Air-quote beef is what you serve when you’re ashamed of vegetables. When you’re afraid of them (or afraid that your customers will be afraid of them). At Bombon’s bar, I ate a plate of chick’n empanadas that were decent—the cornmeal shells perfectly cooked, the fake-chicken interior well-spiced and textured, and served with a vinegar-heavy salsa that smoothed over all the rough edges—but couldn’t fully enjoy them because chick’n is a cheater’s way out of thinking creatively about what to serve. It’s food for those comfortable with lying to themselves. A missed opportunity at least, laziness at worst.
But fake meat is one of Marquis’s trademarks. There’s chick’n on the menus at HipCityVeg.
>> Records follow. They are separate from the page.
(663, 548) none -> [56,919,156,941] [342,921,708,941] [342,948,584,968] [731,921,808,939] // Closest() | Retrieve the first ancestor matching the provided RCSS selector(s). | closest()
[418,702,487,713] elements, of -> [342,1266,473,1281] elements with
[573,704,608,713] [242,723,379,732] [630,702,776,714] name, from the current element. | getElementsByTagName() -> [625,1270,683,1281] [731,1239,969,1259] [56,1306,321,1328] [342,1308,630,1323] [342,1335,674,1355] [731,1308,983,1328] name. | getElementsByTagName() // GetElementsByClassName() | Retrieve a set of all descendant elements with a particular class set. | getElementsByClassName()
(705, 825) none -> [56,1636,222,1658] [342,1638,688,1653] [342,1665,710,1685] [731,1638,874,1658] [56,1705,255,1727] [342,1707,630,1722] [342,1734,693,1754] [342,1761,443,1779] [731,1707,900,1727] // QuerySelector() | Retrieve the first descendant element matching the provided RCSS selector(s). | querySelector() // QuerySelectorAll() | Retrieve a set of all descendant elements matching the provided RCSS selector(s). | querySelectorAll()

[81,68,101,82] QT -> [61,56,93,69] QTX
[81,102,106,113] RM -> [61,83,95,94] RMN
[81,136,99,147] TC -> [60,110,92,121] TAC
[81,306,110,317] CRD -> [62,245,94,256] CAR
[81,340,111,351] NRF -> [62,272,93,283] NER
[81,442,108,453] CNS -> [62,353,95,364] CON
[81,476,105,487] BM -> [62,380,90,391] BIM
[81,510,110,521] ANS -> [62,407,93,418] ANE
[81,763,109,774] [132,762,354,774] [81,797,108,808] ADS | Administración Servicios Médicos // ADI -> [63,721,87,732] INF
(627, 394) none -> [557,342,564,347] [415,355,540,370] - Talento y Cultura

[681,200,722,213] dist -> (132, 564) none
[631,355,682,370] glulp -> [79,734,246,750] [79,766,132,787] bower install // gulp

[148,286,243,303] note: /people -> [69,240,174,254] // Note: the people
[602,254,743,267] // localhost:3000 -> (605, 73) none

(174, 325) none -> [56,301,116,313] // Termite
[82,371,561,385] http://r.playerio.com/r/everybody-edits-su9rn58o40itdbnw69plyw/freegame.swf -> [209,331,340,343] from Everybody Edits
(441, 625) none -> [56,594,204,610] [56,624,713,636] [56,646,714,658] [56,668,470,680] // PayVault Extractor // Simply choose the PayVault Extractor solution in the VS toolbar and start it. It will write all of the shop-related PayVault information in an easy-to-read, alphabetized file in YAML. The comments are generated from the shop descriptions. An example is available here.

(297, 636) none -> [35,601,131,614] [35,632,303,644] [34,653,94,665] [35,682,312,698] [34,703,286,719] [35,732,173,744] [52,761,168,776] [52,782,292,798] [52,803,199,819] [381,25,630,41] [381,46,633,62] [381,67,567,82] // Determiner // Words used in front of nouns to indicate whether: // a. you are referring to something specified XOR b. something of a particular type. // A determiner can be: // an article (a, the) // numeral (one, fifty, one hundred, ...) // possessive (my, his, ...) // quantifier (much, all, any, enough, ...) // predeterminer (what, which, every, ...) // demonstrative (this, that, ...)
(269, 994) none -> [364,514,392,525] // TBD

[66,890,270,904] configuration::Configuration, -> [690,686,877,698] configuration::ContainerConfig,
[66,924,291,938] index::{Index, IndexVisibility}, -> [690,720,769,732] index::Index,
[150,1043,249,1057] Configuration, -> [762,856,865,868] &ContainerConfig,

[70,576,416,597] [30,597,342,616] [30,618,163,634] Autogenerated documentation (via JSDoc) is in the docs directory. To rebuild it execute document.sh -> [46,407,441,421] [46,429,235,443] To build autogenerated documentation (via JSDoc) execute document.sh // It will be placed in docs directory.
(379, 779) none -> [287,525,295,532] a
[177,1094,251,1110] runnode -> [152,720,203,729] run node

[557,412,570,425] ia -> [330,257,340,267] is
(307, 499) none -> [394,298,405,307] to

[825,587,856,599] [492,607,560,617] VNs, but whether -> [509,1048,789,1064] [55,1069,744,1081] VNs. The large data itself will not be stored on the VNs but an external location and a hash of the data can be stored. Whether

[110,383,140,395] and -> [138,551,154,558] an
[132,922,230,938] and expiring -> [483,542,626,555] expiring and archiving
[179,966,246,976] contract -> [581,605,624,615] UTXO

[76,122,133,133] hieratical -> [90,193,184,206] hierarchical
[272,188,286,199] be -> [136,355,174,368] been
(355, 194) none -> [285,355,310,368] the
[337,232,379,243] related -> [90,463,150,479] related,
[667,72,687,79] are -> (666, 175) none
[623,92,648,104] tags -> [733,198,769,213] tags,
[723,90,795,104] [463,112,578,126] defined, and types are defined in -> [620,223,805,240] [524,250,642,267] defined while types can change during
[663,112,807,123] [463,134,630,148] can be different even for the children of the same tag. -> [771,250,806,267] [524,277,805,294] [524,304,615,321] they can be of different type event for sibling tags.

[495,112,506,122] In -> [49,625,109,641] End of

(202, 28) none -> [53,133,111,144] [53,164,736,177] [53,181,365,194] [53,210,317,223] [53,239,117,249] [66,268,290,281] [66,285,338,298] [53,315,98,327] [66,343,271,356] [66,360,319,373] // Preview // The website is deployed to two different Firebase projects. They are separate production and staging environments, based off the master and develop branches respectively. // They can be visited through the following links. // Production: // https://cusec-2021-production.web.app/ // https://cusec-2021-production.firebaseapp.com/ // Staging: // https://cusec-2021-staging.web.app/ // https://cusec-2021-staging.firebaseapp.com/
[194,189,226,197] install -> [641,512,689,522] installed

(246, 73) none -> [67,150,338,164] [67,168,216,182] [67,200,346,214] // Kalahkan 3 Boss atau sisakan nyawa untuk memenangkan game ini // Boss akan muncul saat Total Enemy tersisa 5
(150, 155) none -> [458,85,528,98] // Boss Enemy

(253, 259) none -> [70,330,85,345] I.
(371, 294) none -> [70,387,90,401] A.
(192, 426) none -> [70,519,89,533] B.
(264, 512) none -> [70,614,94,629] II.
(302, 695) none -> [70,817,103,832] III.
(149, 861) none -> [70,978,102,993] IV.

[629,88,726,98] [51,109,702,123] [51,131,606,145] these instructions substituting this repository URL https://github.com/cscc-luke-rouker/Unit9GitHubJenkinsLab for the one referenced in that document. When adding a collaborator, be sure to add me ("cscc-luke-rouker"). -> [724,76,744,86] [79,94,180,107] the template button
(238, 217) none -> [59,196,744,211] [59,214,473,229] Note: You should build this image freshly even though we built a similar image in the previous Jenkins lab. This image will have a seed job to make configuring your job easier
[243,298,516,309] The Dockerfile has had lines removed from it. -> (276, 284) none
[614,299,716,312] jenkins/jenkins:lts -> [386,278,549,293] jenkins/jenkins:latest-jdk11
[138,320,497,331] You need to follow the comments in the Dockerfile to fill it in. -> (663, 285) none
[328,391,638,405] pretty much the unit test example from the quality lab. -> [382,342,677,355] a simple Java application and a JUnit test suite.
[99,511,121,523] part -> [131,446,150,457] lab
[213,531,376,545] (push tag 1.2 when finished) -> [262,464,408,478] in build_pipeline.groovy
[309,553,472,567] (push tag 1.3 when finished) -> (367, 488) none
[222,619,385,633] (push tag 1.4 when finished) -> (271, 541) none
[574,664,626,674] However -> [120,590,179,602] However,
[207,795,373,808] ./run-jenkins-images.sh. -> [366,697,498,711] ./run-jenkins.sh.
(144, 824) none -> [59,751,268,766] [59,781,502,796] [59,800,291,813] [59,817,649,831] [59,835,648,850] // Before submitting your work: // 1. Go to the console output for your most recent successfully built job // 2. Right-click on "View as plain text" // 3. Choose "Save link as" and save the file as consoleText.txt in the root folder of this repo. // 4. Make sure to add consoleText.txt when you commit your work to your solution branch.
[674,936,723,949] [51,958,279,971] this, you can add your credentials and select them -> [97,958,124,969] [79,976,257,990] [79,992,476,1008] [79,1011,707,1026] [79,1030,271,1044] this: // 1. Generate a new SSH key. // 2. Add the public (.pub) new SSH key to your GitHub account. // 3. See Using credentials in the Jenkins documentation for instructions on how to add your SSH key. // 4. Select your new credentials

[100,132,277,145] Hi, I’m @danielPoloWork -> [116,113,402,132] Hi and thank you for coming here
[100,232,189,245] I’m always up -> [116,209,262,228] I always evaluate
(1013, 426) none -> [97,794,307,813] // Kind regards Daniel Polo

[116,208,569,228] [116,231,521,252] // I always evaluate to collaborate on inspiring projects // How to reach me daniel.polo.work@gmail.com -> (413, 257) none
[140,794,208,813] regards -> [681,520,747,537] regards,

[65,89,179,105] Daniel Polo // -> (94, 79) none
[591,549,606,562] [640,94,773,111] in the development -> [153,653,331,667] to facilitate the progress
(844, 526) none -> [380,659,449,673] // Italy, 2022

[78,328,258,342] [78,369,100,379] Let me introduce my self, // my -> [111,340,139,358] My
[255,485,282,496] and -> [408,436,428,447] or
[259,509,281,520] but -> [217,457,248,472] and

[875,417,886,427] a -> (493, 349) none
At Charlie Was A Sinner, the kitchen uses a little. But at Bar Bombon it’s everywhere—imaginary beef and pork and fish and chicken, as chorizo, as fajita meat. Would it have been tough to do recognizable Latin food without proteins? Absolutely. But that’s a decision Marquis made when she chose the concept for Bar Bombon. And to simply replace the cow protein and pork protein, not with delicious vegetables—with creative uses for produce suitable for the plant enthusiasts she’s courting with Bar Bombon—but with fake meat-analogs that bring none of the flavor and only a weak simulacrum of the texture of the real article? That makes me highly suspect of your kitchen right from the start.
And the worst part is that the vegetal tacos that Bar Bombon offers (right alongside the artificial carne and fajita-style chick’n) are actually good. Served with a side of excellent black beans, the tacos themselves are made with smooth, chewy sautéed mushrooms, charred kale that retains a touch of smoke, grilled cubes of sweet potato gone soft in the heat and a sweet cream dressing. They’re a solid example of meatless tacos done smartly and well. Proof that the kitchen isn’t completely blind to the potential of actual starches and vegetables.
But then there were the dry corn-patty arepas that came understuffed with flavorless cubes of tofu and a scattering of fake chorizo pellets (but with beautiful, perfectly ripe slices of avocado on the side). Those embarrassing fake-beef rellenos. A pair of tofu tacos with a bland pineapple salsa, a slick of white bean puree, and an overall texture like chewing bits of kitchen sponge and a spoonful of nursery-school paste. And anyone foolish (or desperate) enough to order “fish” tacos in a vegan restaurant really needs to sit down and take a long, hard look at the life choices he’s making, because in a universe of bad options, vegan fish has to be one of the worst.
And yet, Bar Bombon is drawing a crowd, because the space is beautiful, and the service is sweet and quick and charming. There’s a lure to Bar Bombon that I completely understand—this promise of healthy, murder-free eating, taco analogs that taste kinda like the real thing, and lots of margaritas to make it all okay.
But we all know better now, don’t we? We know how good vegetables can be when treated with love and respect and given a place at the center of the plate. No serious eater in this city would clutch her pearls over the thought of a vegetable taco or faint when faced with a menu without pork belly, foie gras, octopus and a fried egg on top of everything, so it baffles me to think why anyone would turn to fake meat when so many other excellent options abound.
Because this is Philadelphia. And we’re better than chick’n now.